Theresa May will return to the UK on Friday to try and convince MPs to support her withdrawal deal after the EU agreed to postpone Brexit beyond 29 March. On Thursday night, after eight hours of talks, EU leaders offered to delay Brexit until 22 May if MPs approve Mrs May's deal next week.
If they do not approve it, the delay will be shorter - until 12 April - at which point the UK must set out its next steps or leave without a deal. Mrs May said MPs had a clear choice.
Speaking on Thursday, after waiting for the 27 other EU countries to make their decision at a summit in Brussels, the prime minister said she would now be working hard to build support for getting the deal through.
MPs are expected to vote for a third time on the Brexit withdrawal deal next week, despite speaker John Bercow throwing the process into doubt.
Giving a news conference, Mrs May also referred to her speech from Downing Street the previous evening, which sparked an angry reaction from MPs after she blamed them for the Brexit deadlock.
Last night I expressed my frustration and I know that MPs are frustrated too, she said. They have difficult jobs to do. I hope that we can all agree we are now at the moment of decision.
And I will make every effort to ensure that we are able to leave with a deal and move our country forward.
A debate on the deal has been scheduled for Monday but Downing Street said no date has yet been fixed for a vote.
Mrs May arrived at the EU summit in Brussels on Thursday hoping to persuade the EU to postpone Brexit from next Friday - the date which is set in law - to 30 June.
She made her case in a 90-minute presentation to her European counterparts.
Several leaders said they felt surprised that Mrs May appeared to be seriously contemplating a no deal scenario, the source said.

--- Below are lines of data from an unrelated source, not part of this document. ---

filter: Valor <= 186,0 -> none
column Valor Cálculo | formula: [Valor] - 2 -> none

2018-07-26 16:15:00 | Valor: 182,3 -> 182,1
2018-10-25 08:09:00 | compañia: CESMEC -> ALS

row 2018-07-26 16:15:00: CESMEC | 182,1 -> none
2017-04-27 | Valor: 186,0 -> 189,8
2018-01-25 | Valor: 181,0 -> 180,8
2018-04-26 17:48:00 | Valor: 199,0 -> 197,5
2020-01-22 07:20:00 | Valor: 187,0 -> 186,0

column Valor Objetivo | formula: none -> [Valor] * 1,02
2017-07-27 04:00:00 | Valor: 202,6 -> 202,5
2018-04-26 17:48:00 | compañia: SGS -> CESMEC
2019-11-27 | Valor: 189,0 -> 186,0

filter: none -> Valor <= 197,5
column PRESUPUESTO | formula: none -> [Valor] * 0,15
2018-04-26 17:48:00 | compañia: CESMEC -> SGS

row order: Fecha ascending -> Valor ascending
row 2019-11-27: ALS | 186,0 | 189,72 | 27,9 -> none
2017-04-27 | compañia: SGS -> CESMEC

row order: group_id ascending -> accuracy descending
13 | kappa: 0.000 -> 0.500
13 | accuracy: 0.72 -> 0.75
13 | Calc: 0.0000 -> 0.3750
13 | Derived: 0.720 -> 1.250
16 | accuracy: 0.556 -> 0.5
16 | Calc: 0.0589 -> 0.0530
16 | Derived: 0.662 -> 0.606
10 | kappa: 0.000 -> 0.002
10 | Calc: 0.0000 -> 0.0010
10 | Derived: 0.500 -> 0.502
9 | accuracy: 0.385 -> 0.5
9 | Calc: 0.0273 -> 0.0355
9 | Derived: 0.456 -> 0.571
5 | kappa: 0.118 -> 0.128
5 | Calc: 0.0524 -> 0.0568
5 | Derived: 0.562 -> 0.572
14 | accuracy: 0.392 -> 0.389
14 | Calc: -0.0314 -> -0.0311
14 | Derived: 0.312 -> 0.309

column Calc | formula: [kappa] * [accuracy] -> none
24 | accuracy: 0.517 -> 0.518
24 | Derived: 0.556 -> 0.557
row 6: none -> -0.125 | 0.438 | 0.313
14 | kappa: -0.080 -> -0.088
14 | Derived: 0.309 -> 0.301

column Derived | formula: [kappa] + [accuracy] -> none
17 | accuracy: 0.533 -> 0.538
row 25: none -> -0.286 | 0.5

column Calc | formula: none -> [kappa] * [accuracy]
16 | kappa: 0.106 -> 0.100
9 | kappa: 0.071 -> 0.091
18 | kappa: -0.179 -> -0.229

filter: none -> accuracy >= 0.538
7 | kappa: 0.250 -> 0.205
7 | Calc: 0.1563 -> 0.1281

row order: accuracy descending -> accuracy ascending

And one leader told Mrs May that the UK was a sick patient that needed special care given the precarious state of Parliament.
Mrs May then left the room, and discussions between EU leaders ran late into the evening. They did not agree to the 30 June date, but granted an extension comprising two possible dates.
In a press conference, European Council President Donald Tusk said that, until 12 April, the deadline by which the UK would have to indicate whether it would stand candidates in the 2019 European Parliament elections, all options remain on the table.
The UK government will still have a chance of a deal, no deal, a long extension or revoking Article 50 until 12 April, he said.
Mr Tusk added that the atmosphere was much better than I had expected among EU leaders in discussions and he was now much more realistic.
Meanwhile, European Commission President Jean-Claude Juncker said the legally-binding reassurances over the controversial backstop part of the withdrawal deal which were agreed in Strasbourg last week have now been endorsed. There is no more than we can give, he added.
In her briefing to journalists, Mrs May dismissed calls to revoke Article 50 - the process by which the UK leaves the EU - which would mean Brexit is cancelled. It comes after a petition calling for Article 50 to be revoked passed two million signatures
Mrs May said people had voted to leave and were told their decision would be respected.
We didn't say, 'tell us what you think and we'll think about it', Mrs May told journalists. We said, 'here's the vote, what is your decision and we will deliver on that'.
The prime minister also said she did not believe the UK should take part in the EU elections, scheduled for 23-26 May, saying it would be wrong to ask Britons to participate three years after voting to leave the EU.